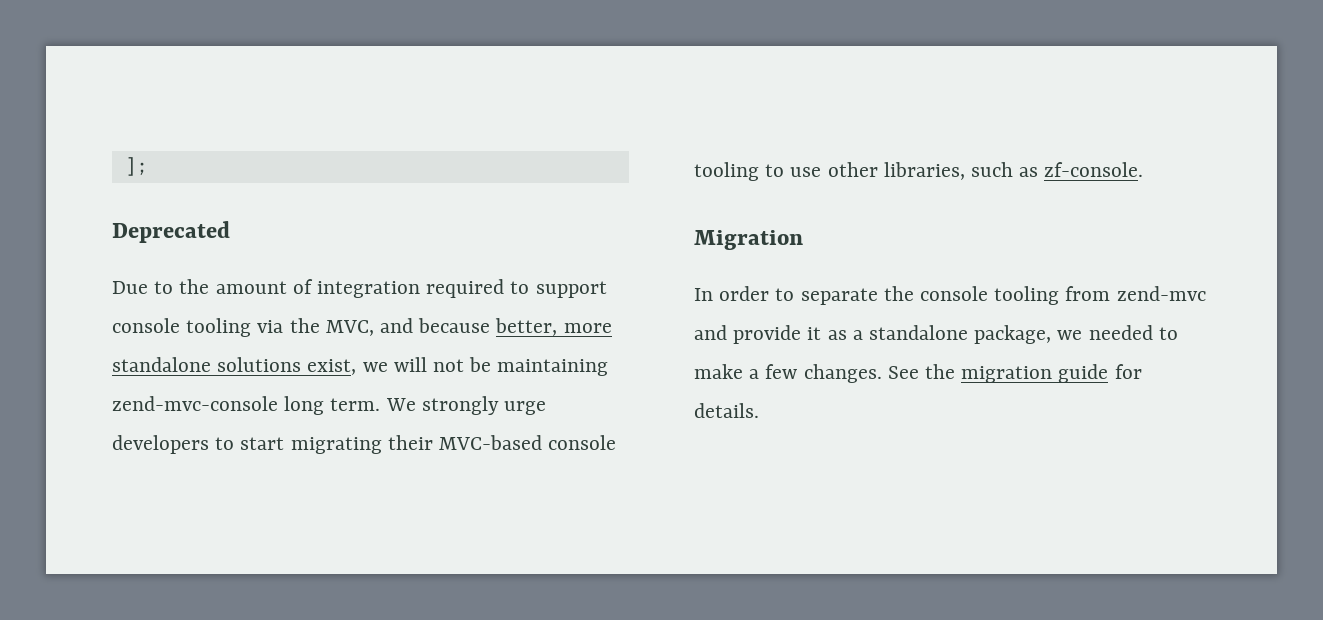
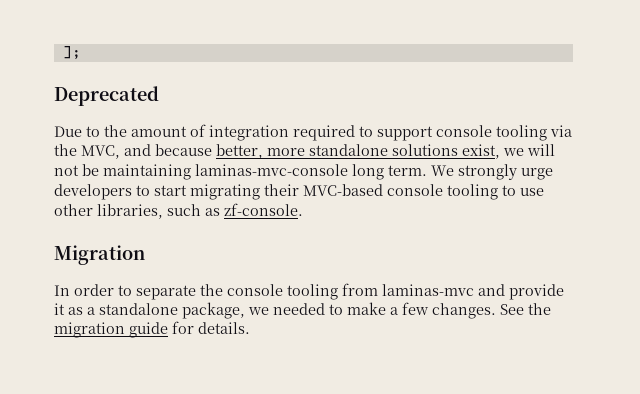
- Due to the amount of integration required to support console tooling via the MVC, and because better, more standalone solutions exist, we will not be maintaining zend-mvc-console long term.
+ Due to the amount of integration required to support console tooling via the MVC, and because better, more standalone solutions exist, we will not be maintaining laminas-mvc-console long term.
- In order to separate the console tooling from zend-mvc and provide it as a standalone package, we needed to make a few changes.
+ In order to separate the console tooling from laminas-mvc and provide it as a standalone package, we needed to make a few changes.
★ ★ ★
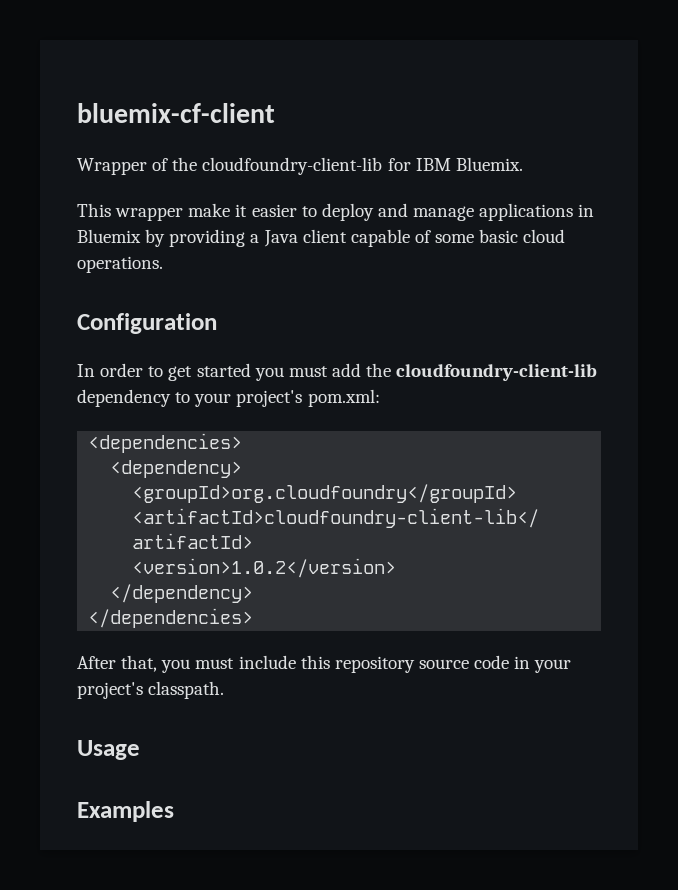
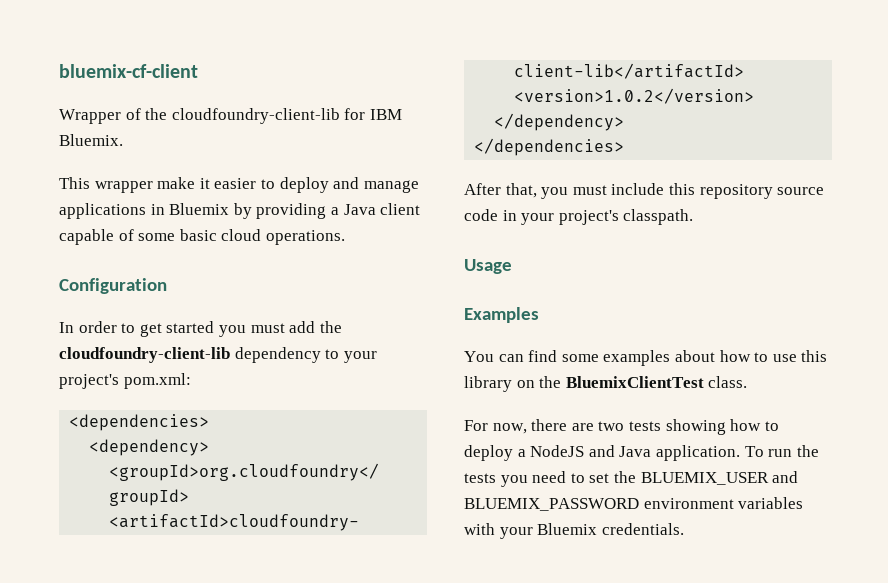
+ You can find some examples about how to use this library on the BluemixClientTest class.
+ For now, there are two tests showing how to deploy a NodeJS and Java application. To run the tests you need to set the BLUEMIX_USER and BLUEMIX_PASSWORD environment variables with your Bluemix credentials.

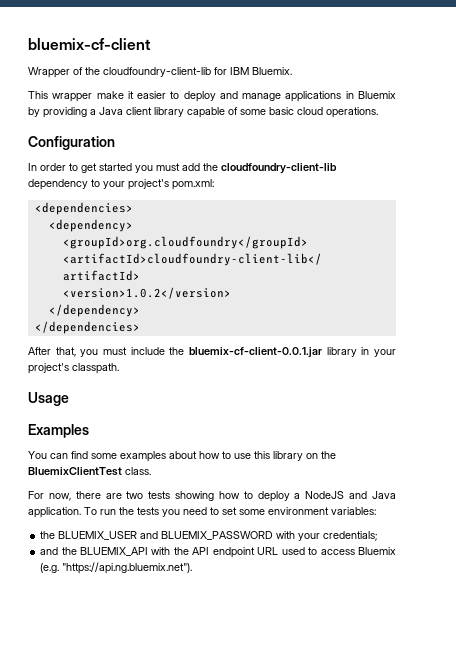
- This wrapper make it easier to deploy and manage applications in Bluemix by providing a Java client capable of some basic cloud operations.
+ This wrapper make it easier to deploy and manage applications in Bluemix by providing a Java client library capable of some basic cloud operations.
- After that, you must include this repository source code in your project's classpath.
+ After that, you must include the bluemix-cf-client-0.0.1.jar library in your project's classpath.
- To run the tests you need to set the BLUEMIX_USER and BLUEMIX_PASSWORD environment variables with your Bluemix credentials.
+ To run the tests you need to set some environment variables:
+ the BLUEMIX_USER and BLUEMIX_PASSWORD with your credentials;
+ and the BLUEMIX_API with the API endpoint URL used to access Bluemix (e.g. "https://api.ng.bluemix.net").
★ ★ ★
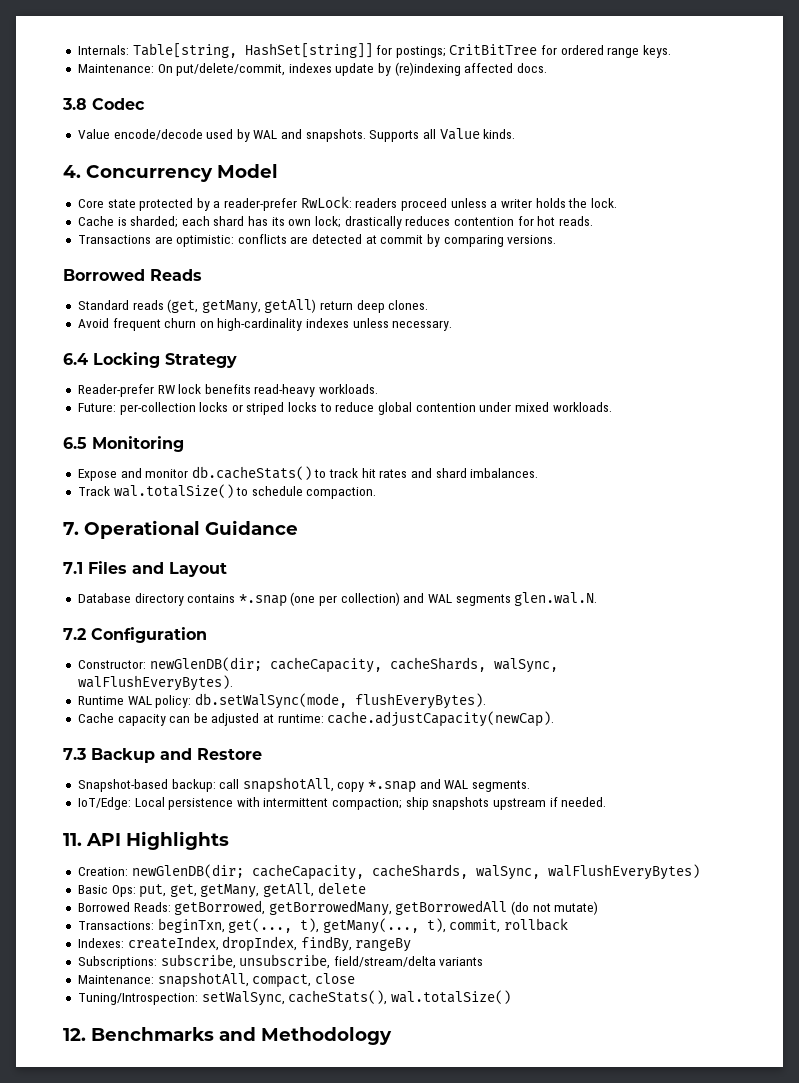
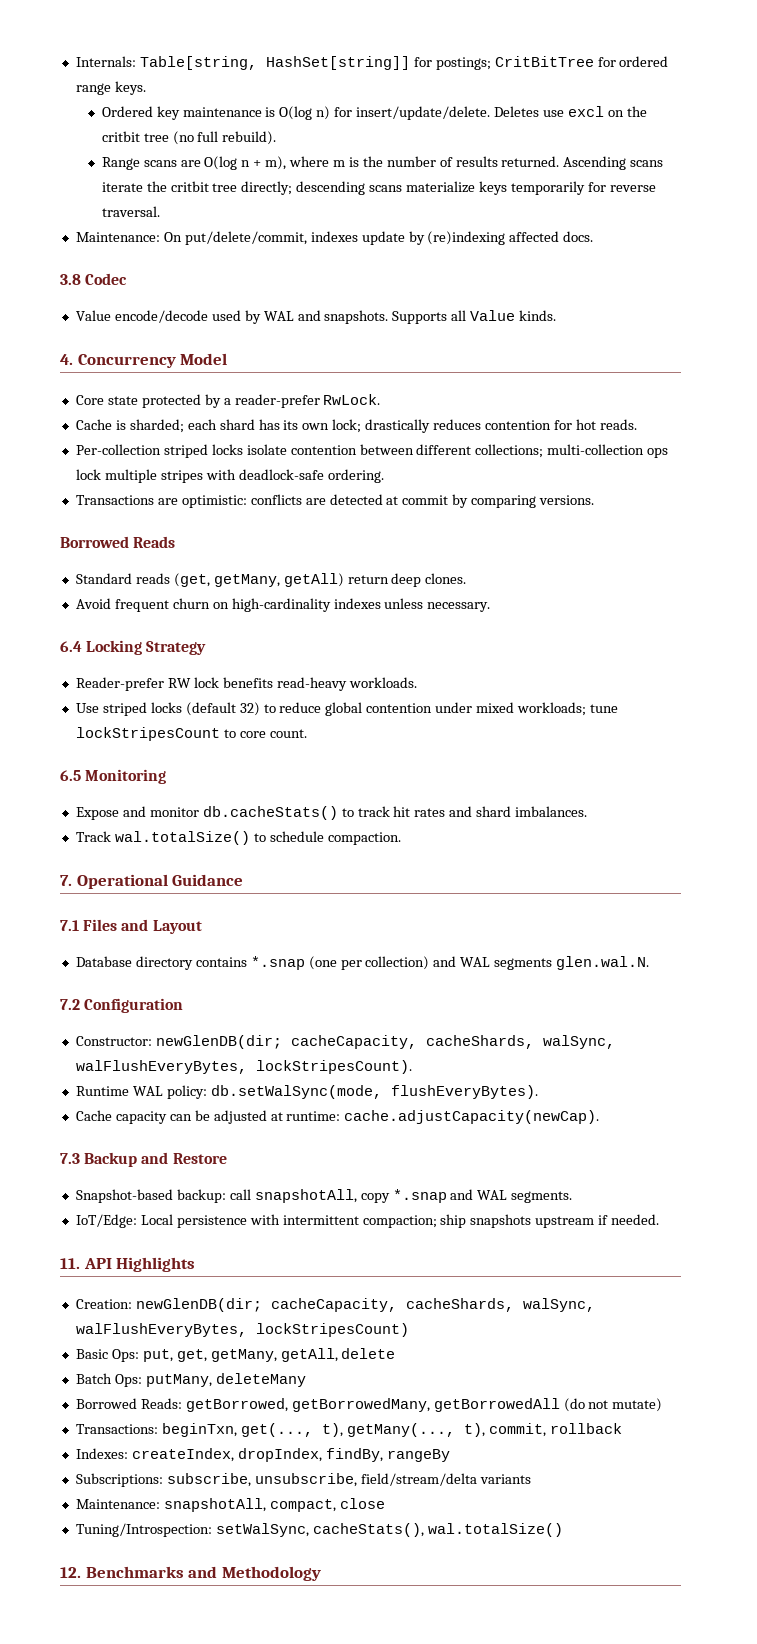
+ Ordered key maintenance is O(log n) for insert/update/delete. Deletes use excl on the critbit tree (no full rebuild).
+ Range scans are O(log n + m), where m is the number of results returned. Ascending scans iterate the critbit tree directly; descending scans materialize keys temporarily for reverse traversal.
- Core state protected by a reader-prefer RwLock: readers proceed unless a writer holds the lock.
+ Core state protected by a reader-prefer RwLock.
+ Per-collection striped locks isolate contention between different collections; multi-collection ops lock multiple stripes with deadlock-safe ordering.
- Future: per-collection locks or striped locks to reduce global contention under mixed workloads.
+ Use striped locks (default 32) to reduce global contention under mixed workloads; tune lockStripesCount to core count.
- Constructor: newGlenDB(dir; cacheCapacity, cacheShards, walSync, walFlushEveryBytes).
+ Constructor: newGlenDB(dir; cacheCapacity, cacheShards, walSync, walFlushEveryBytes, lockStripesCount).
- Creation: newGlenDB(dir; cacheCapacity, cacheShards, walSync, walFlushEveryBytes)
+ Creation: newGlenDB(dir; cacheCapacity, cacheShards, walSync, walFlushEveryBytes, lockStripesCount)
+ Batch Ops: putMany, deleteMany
★ ★ ★
Show each line from the material above where the string "providing" can be found.

Finished task >>
- This wrapper make it easier to deploy and manage applications in Bluemix by providing a Java client capable of some basic cloud operations.
+ This wrapper make it easier to deploy and manage applications in Bluemix by providing a Java client library capable of some basic cloud operations.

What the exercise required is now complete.